Бабка моя, Евдокия Дмитриевна, рассказывала, что ее отец (то есть мой прадед) Давыдкин Дмитрий Давыдович принимал участие в революции 1905 года. К сожалению, мне точно неизвестен ни род его занятий, ни источники его дохода, но бабка говорила, что снимал он трехкомнатную квартиру (половину первого этажа дома №3 по Третьему Ирининскому переулку, который снесли только в 1958 году). Москва всегда была большой деревней и, во дворе этого дома, был сарай, в котором моя прабабка держала двух коров и кур. Мать не могла точно сказать, когда власти «запретили коров», но я думаю, что не ранее Первой Пятилетки, когда начались жуткие репрессии на все виды неколлективного труда, поскольку тетка моя Нина Дмитриевна, родившаяся в 1925 году, рассказывала, что в детстве пила парное молоко от коров, живших в сарае.
Дмитрий Давыдович, как всегда отмечала прабабка, был он очень добрым и радушным человеком, который никогда не отказывался помочь ближнему. (Вот это его последнее (и в простом и переносном смысле) качество и затянуло его в революцию, по принципу ─ «все побежали – и я побежал»). Имея очень звучный голос, красиво пел, за что его часто приглашали в кабак на Немецком рынке, где он бывал изрядно угощаем, особенно спиртным, что привело, в конце концов, к водянке сердца, от которой он умер в голодовку после Октябрьского переворота, в возрасте около 45 лет. В те времена, когда не было, ни пенсий, ни стажей, ни прочей социалистической ерунды, люди не столь серьезно относились к дате своего рождения. День рождения, чаще всего заменялся Днем Ангела (тезоименитством). А год рождения соотносили с какими-нибудь общенародными замечательными событиями ─ войнами, коронациями, а порой и очень-очень местными ─ «в год постройки нашего храма», «когда отец Пахомий умер» и т.п.
Так вот, в 1905 году, увлеченный в кабаке идеей всеобщего освобождения, мой прадед пошел на баррикады. Где он был бит по спине казачьими нагайками, отчего сильно болел несколько недель. Дотащить-то до дома друзья его дотащили, но была очень крутая проблема - стонать от боли было нельзя! По улицам рыскали шпики (они отличались особыми шляпами, чтобы узнавать друг друга, по названию которых их самих именовали «котелками») и слушали в каком доме стонет человек, соответственно, сообщая в полицию. Таким образом, ловили участников революционного движения. Прадеду приходилось терпеть и не стонать, но когда на улицах никого не было ─ в крик кричал. За улицей следили соседи и друзья, которые передавали – «Кричи, Дмитрий, кричи… можно…»

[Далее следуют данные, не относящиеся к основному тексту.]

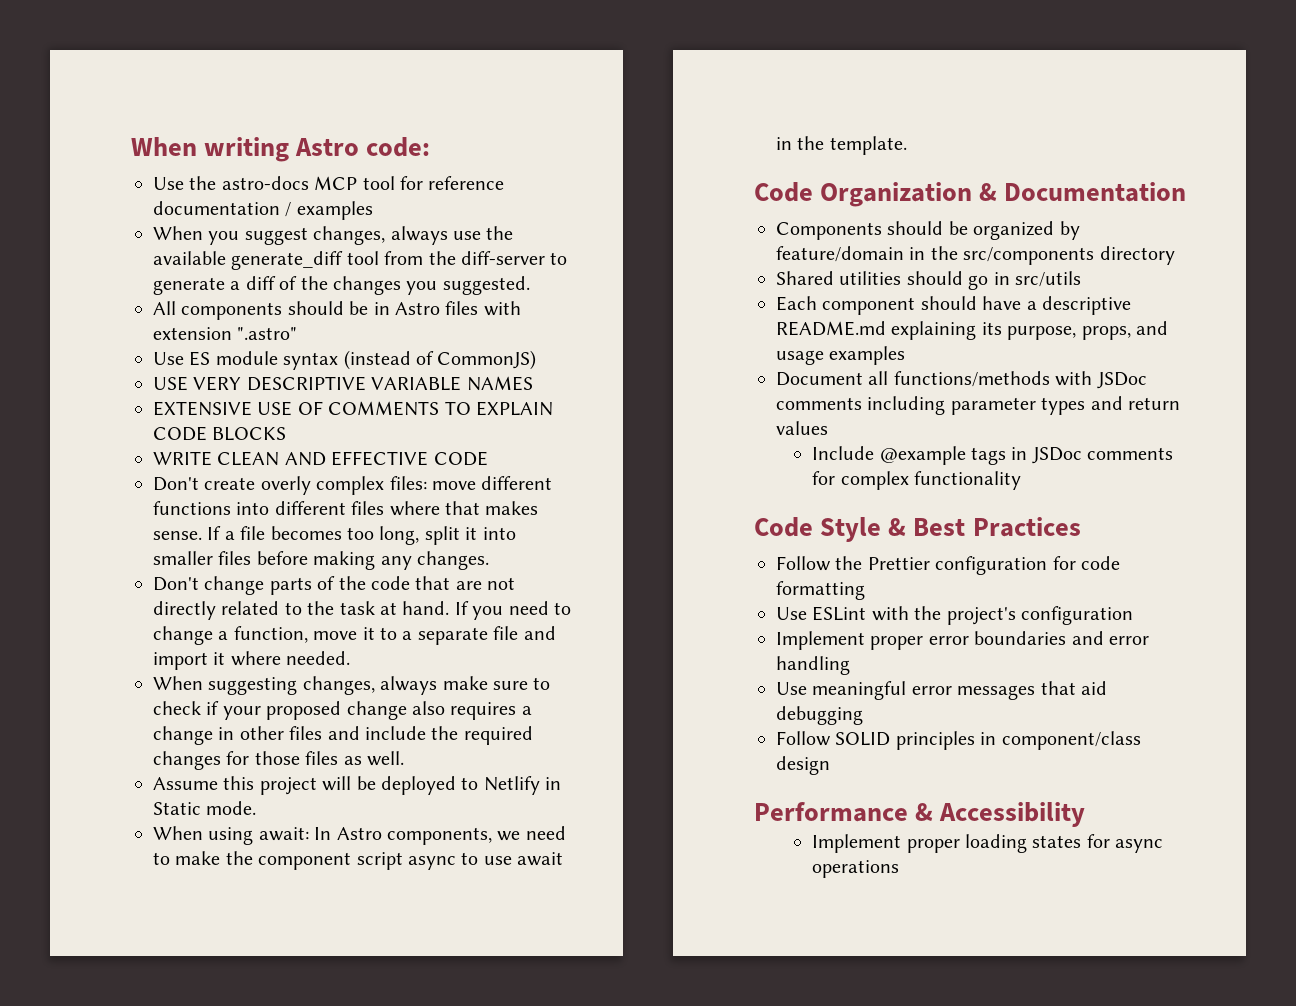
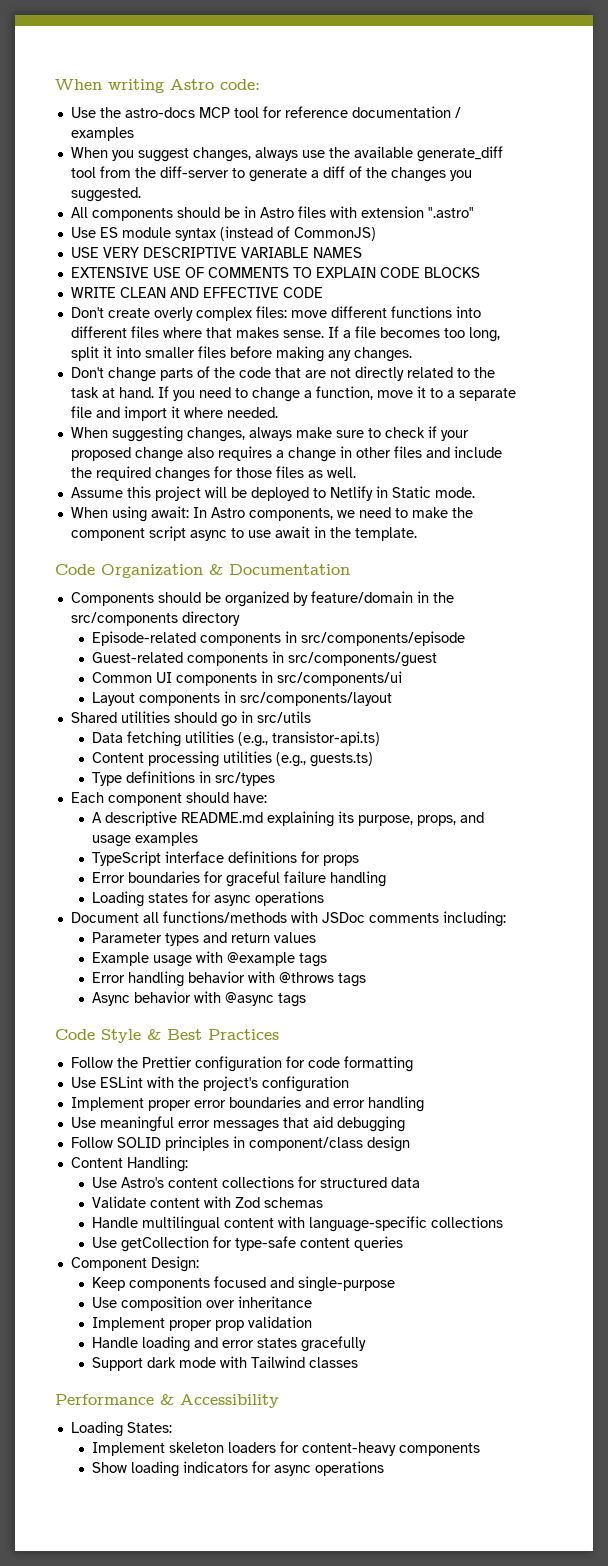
+ Episode-related components in src/components/episode
+ Guest-related components in src/components/guest
+ Common UI components in src/components/ui
+ Layout components in src/components/layout
+ Data fetching utilities (e.g., transistor-api.ts)
+ Content processing utilities (e.g., guests.ts)
+ Type definitions in src/types
- Each component should have a descriptive README.md explaining its purpose, props, and usage examples
+ Each component should have:
+ A descriptive README.md explaining its purpose, props, and usage examples
+ TypeScript interface definitions for props
+ Error boundaries for graceful failure handling
+ Loading states for async operations
- Document all functions/methods with JSDoc comments including parameter types and return values
+ Document all functions/methods with JSDoc comments including:
+ Parameter types and return values
- Include @example tags in JSDoc comments for complex functionality
+ Example usage with @example tags
+ Error handling behavior with @throws tags
+ Async behavior with @async tags
+ Content Handling:
+ Use Astro's content collections for structured data
+ Validate content with Zod schemas
+ Handle multilingual content with language-specific collections
+ Use getCollection for type-safe content queries
+ Component Design:
+ Keep components focused and single-purpose
+ Use composition over inheritance
+ Implement proper prop validation
+ Handle loading and error states gracefully
+ Support dark mode with Tailwind classes
- Implement proper loading states for async operations
+ Loading States:
+ Implement skeleton loaders for content-heavy components
+ Show loading indicators for async operations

Жена его, моя прабабка, Пелагея Прохоровна, во всех бедах, случившихся, и с ее мужем, и со страной, винила Максима Горького. По словам моей матери Юлии Петровны Суховой, когда она в детстве (перед войной) учила наизусть Горьковского «Буревестника», то Пелагея Прохоровна удивилась, что такого «сволоча» проходят в школе. Потом долго ругала его, рассказывая, что он лично опаивал мужиков в Охотном ряду бесплатной водкой, подбивая из на революцию 1905 года. Ясно, что такого быть не могло, но дыма без огня не бывает. Значит агитаторы, ходившие по кабакам на деньги старообрядцев Морозова и Шмита, в качестве своего печатного глашатая выбрали Максима Горького, вероятнее всего, что его «деятельность» была профинансирована ими же.
Хотя сама Пелагея Прохоровна ни 1905 год, ни 1917 не видела. Она всегда убегала из Москвы в свою родную деревню Ширино. В 1905 году, к тому же, она родила мою бабку – что ей было делать в голодной, разрушенной Москве, наполненной пролетарской сволочью, которая в любой момент могла снова начать бунт и стрельбу. И пусть в Немецкой слободе из пушек не палили, но вся Москва знала о Пресне, впоследствии названной Красной и о той бойне, которая здесь творилась.